— REQUIRED ACTION —
Transcribe exactly the line in which "subtotal: 170.03 -> 181.02" occurs, plus every line that comes after it up to the end of the entries.

[Before-and-after change data]
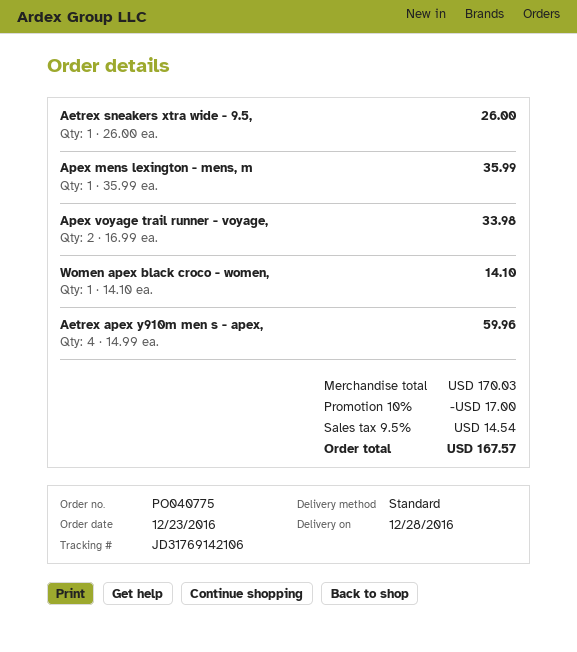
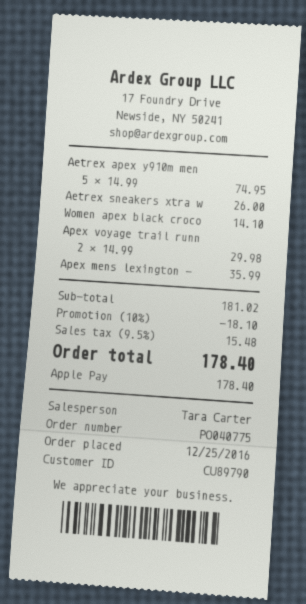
order date: 2016-12-23 -> 2016-12-25
Apex voyage trail runner - voyage,: 2 x 16.99 = 33.98 -> 2 x 14.99 = 29.98
Aetrex apex y910m men s - apex,: 4 x 14.99 = 59.96 -> 5 x 14.99 = 74.95
subtotal: 170.03 -> 181.02
discount: 10% = 17.00 -> 10% = 18.10
tax: 9.5% = 14.54 -> 9.5% = 15.48
total: 167.57 -> 178.40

— WRITTEN RESPONSE —
subtotal: 170.03 -> 181.02
discount: 10% = 17.00 -> 10% = 18.10
tax: 9.5% = 14.54 -> 9.5% = 15.48
total: 167.57 -> 178.40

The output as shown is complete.